> **Revision comparison data**
________________________________________
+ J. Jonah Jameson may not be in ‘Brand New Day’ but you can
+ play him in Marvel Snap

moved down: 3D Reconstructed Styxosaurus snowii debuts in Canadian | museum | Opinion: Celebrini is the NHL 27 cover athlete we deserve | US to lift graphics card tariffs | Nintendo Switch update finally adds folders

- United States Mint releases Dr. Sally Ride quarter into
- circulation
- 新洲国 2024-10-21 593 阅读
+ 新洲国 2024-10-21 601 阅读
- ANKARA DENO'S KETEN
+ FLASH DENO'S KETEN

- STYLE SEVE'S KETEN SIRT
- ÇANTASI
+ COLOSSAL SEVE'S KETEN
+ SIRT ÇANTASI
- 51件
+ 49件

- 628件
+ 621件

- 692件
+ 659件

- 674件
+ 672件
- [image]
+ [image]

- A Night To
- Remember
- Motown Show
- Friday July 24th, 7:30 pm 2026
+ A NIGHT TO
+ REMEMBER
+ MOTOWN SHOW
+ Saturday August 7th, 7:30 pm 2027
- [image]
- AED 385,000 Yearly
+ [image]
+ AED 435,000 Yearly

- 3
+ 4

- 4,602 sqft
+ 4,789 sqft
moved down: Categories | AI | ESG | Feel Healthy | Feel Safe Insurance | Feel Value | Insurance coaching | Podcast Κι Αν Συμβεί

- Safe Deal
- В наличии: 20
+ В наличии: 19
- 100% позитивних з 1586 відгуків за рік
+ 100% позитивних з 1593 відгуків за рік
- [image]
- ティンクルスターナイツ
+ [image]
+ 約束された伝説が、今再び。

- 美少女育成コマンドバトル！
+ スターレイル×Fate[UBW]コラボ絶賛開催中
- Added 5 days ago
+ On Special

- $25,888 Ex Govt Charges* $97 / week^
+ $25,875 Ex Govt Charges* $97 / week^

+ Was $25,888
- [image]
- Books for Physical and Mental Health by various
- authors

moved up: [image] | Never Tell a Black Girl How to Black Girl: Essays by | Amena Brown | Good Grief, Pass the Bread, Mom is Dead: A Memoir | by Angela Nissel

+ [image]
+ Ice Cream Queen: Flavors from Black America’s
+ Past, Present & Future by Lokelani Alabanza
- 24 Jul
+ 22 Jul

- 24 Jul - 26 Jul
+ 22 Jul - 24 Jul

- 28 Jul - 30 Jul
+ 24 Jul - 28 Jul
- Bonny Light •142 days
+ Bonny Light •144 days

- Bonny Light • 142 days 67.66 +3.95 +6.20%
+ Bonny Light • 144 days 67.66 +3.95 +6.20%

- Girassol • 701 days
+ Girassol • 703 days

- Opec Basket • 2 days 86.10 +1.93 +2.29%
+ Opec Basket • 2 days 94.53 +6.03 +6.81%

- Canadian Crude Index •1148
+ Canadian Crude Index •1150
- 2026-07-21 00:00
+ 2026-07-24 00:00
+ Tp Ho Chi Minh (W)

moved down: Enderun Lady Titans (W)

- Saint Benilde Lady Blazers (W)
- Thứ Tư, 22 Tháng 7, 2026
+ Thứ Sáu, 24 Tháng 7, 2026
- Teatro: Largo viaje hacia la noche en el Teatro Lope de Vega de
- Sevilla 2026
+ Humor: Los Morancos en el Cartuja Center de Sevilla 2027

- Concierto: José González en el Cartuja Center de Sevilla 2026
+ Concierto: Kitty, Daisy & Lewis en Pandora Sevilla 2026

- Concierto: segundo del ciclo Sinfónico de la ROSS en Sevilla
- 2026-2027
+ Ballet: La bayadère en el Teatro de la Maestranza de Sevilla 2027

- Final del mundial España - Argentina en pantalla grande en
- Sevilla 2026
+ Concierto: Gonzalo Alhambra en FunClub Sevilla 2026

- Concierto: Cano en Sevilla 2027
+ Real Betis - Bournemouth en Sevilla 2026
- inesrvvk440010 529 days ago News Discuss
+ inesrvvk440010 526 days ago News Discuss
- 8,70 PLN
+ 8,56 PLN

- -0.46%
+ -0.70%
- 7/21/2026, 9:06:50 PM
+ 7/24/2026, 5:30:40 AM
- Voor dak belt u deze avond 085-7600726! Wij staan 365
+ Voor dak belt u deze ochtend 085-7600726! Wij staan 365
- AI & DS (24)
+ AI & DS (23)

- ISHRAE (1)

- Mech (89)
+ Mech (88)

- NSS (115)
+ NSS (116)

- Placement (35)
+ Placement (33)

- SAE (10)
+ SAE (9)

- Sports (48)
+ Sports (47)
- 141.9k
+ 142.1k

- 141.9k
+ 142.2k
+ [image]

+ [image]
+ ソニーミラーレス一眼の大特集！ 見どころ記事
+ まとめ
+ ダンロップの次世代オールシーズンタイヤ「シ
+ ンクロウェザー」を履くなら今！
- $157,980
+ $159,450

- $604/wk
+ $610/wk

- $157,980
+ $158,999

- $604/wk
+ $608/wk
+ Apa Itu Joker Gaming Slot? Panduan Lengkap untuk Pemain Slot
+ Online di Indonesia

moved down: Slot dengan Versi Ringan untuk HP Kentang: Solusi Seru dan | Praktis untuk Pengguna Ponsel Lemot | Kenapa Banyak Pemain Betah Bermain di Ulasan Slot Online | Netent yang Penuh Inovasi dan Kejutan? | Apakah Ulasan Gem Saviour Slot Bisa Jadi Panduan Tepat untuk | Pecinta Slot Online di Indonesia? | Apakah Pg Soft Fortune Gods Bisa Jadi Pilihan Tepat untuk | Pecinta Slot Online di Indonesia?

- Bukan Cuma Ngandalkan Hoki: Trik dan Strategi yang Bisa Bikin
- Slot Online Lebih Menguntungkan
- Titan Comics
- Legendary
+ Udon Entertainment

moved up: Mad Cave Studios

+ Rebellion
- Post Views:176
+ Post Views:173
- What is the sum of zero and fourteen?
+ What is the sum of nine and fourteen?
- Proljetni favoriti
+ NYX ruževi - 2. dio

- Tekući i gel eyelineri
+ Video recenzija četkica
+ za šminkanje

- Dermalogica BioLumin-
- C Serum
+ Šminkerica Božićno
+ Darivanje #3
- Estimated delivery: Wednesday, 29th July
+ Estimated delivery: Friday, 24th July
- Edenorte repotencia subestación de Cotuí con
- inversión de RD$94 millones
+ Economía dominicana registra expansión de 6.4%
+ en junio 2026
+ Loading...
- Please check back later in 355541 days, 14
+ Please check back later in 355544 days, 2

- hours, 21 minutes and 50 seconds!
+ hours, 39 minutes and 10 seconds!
________________________________________
> **Task requirements**
Go line by line through the records above and copy each one containing "Crude".

> **Worked solution**
- Canadian Crude Index •1148
+ Canadian Crude Index •1150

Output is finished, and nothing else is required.